◆ Dataset content
□ □ □ □ □ □ □

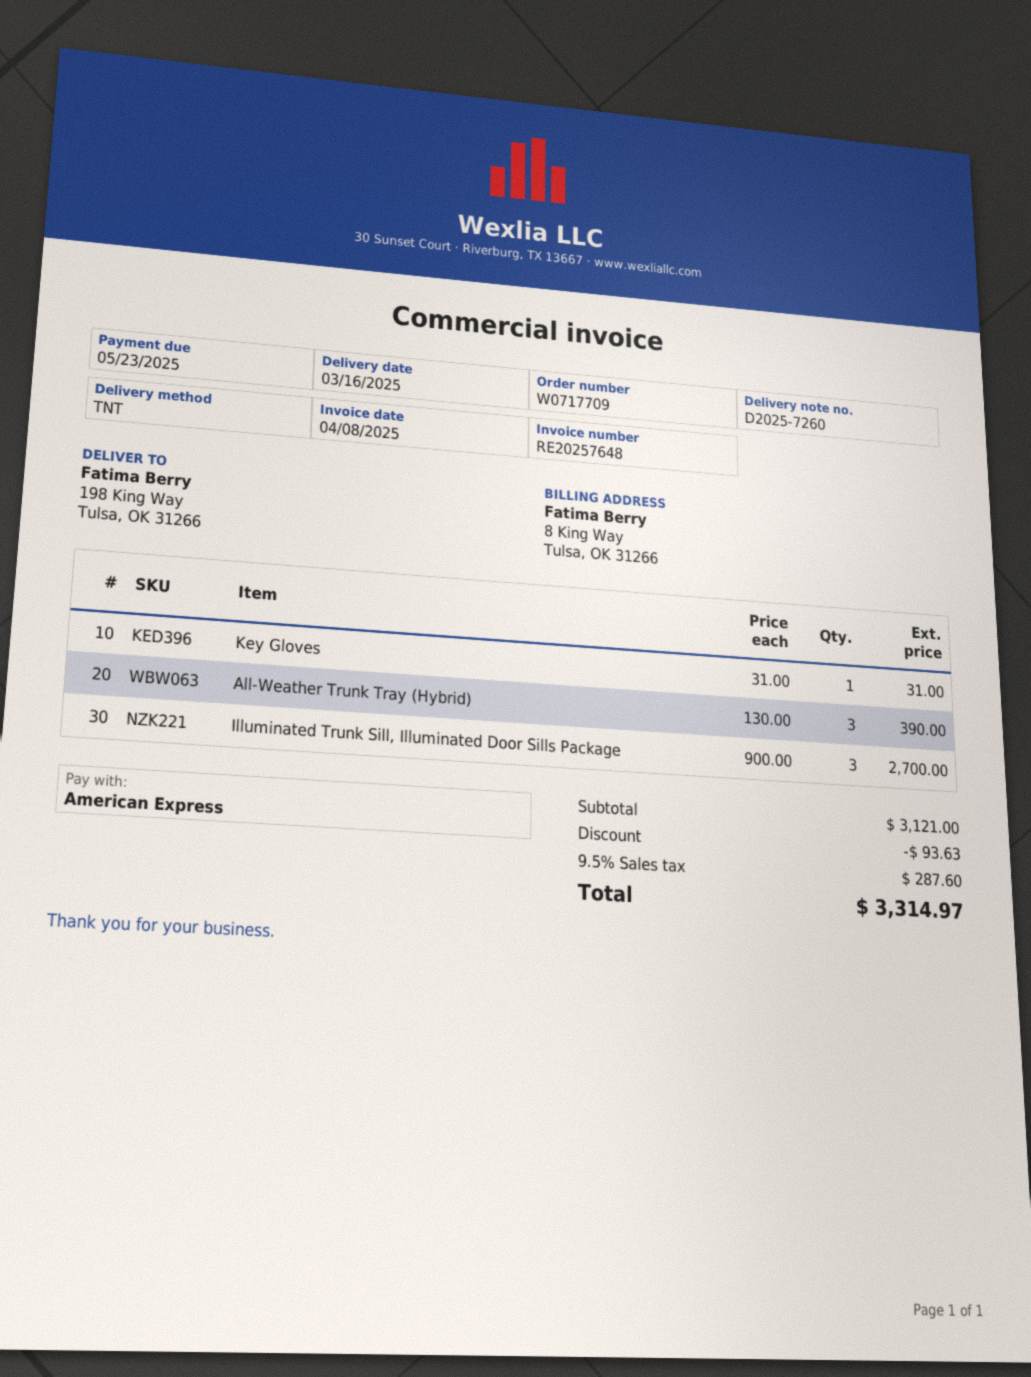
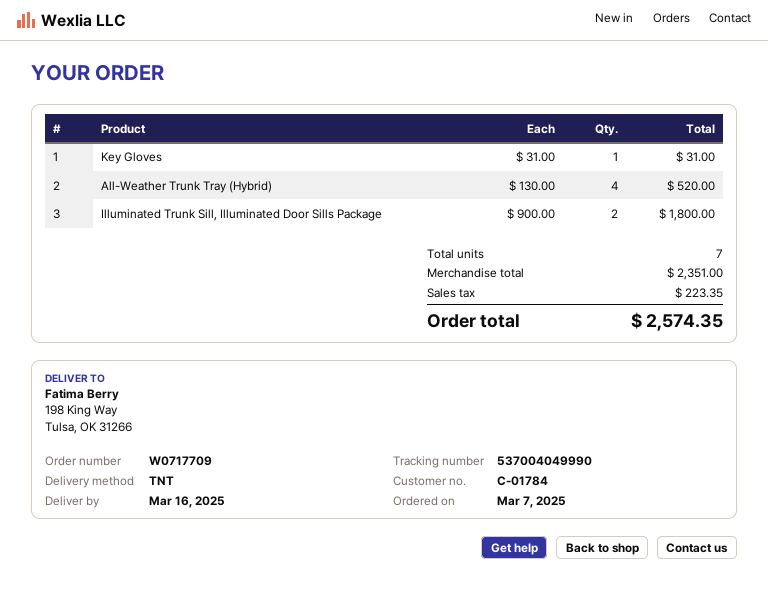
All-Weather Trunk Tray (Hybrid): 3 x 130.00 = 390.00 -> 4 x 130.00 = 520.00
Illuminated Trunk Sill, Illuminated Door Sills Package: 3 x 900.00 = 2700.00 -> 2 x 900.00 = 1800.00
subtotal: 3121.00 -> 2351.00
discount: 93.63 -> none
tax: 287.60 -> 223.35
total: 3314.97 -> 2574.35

□ □ □ □ □ □ □

◆ Exercise brief
Scan the material above line by line and report how many lines contain the word "Trunk", nothing further.

◆ Expected answer
2